The Reserve Bank of India (RBI) launched a pilot for the digital rupee (e₹) in December 2022 and over thirteen banks currently offer the Central Bank Digital Currency (CBDC) to its customers. But if you’re among those who haven’t found a compelling reason to go out of your way to try it yet, you might not have to — because CBDC will soon be interoperable with UPI QR codes.
“So anyone with UPI QR, that QR can be used for CBDC. If I have CBDC and go to a merchant, there’s just one QR, I scan it and if that merchant has a CBDC account it will go there and if they don’t it will go to their bank account through UPI,” RBI Deputy Governor T Rabi Sankar explained last week while speaking at Moneycontrol’s India Startup Conclave.
Soon after, HDFC Bank on July 13 announced the launch of its CBDC interoperable UPI QR codes. “The interoperable UPI QR code allows HDFC Bank merchants who have been onboarded on the bank’s CBDC platform, to accept payments from their customers in the form of Digital Rupee currency, boosting usage of CBDC in day-to-day transactions,” the bank stated, outlining the following benefits:
- Benefits for consumers: Pay with money in their CBDC wallet by scanning any UPI QR code.
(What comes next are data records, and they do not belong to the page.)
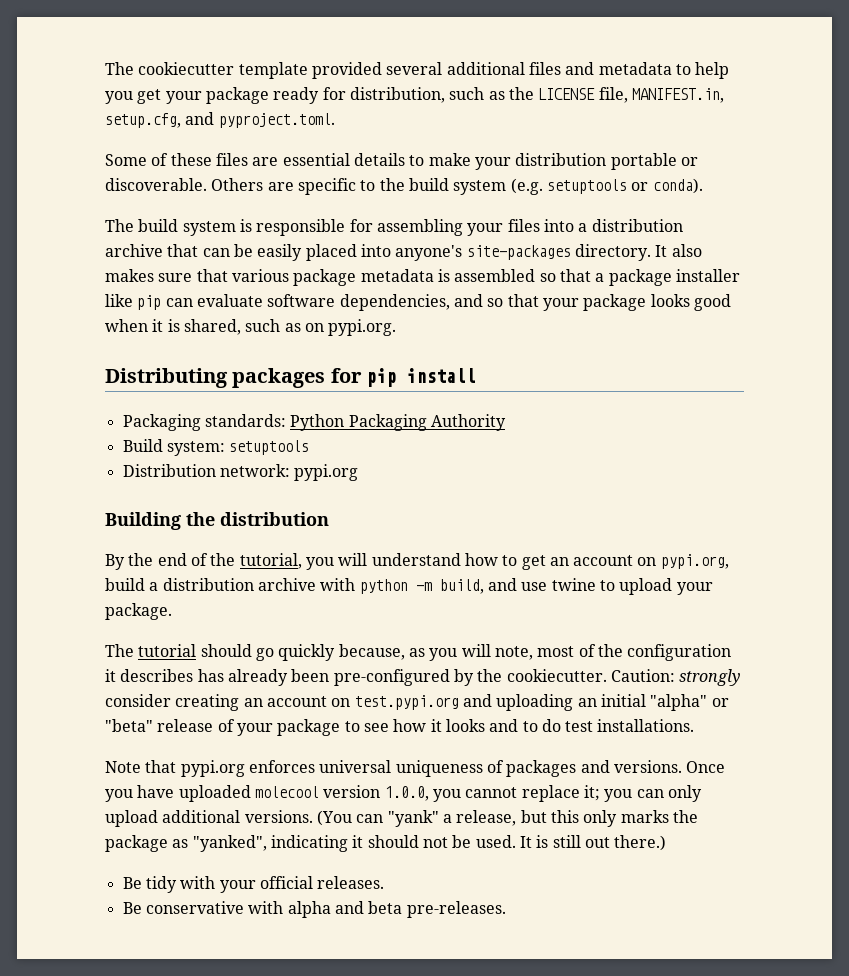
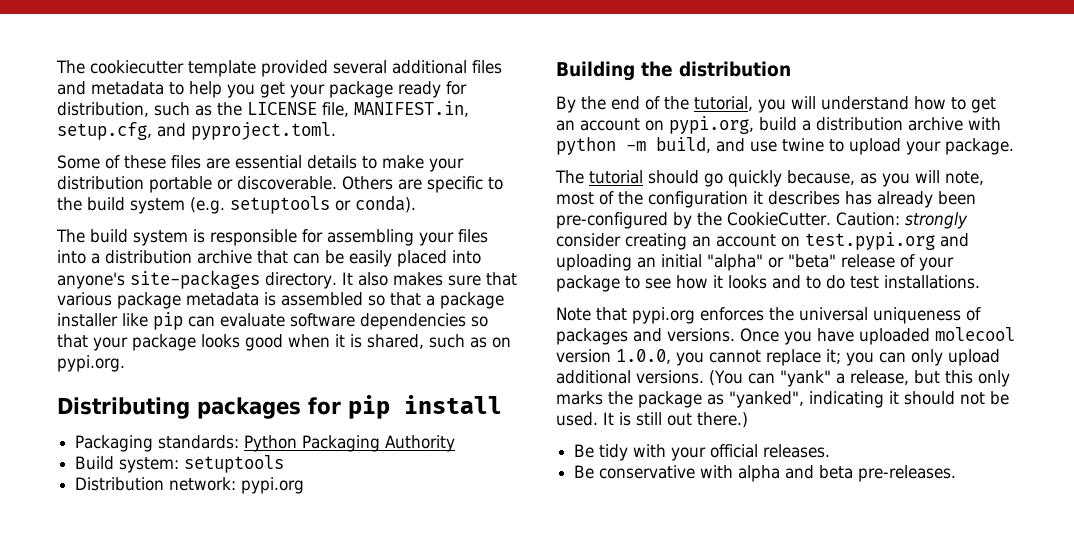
- It also makes sure that various package metadata is assembled so that a package installer like pip can evaluate software dependencies, and so that your package looks good when it is shared, such as on pypi.org.
+ It also makes sure that various package metadata is assembled so that a package installer like pip can evaluate software dependencies so that your package looks good when it is shared, such as on pypi.org.
- The tutorial should go quickly because, as you will note, most of the configuration it describes has already been pre-configured by the cookiecutter.
+ The tutorial should go quickly because, as you will note, most of the configuration it describes has already been pre-configured by the CookieCutter.
- Note that pypi.org enforces universal uniqueness of packages and versions.
+ Note that pypi.org enforces the universal uniqueness of packages and versions.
- Benefits for merchants: Merchants don’t have to have separate QR codes for UPI and CBDC and can instead use a single QR code at their storefront or mobile application. Existing UPI QR codes will work with CBDC as well.
The convenience of integrating with the existing UPI QR codes could be a game changer for CBDC because UPI is the most popular digital payment in the country and its QR codes exist in almost every nook and corner of the country. The only thing left in pushing adoption of CBDC is getting users and merchants to open a digital rupee wallet.
Article continues below, you might also want to read: Everything you need to know about Indian Central Bank’s Digital Rupee
What are the benefits of CBDC over other forms of digital payments like UPI?
1. Offline payments can be carried out even if there is no network connectivity because the money flows from wallet to wallet. You essentially withdraw money from the bank and put it in a digital wallet, instead of putting it in a physical wallet like you do with cash.
2. More privacy for users as transfers are from wallet to wallet without the involvement of any bank. CBDC might not offer the same level of anonymity as cash transactions but they offer more anonymity than other forms of digital payments. “A third party cannot find out to whom the money has been transferred as this information is not available with a bank,” Shaktikanta Das remarked.
But it’s not clear whether or not the transactions are anonymous to RBI or the government because the central bank maintains the blockchain for the CBDC and might be able to track the flow of money.
3. More efficient back-end settlement and reduced settlement risk as there is no interbank settlement involved. With UPI and other digital payments, banks settle transactions at regular intervals even though on the front end you notice the money in your account immediately.
“Any UPI transaction involves the intermediation of the bank. So, when I use a UPI app, my bank account gets debited and money gets transferred to the recipient’s bank. In paper currency, you can draw Rs 1,000 from the bank, keep it in your wallet and spend it at a shop. Similarly in CBDC, you will draw the digital currency and keep it in your wallet on your mobile. When you make a payment at a shop or to another individual, it will move from your wallet to their wallet. There is no routing or intermediation of the bank,” RBI governor Shaktikanta Das explained last December.
4. Savings for the government in terms of printing cash as mass adoption of CBDC can lower the need for physical cash.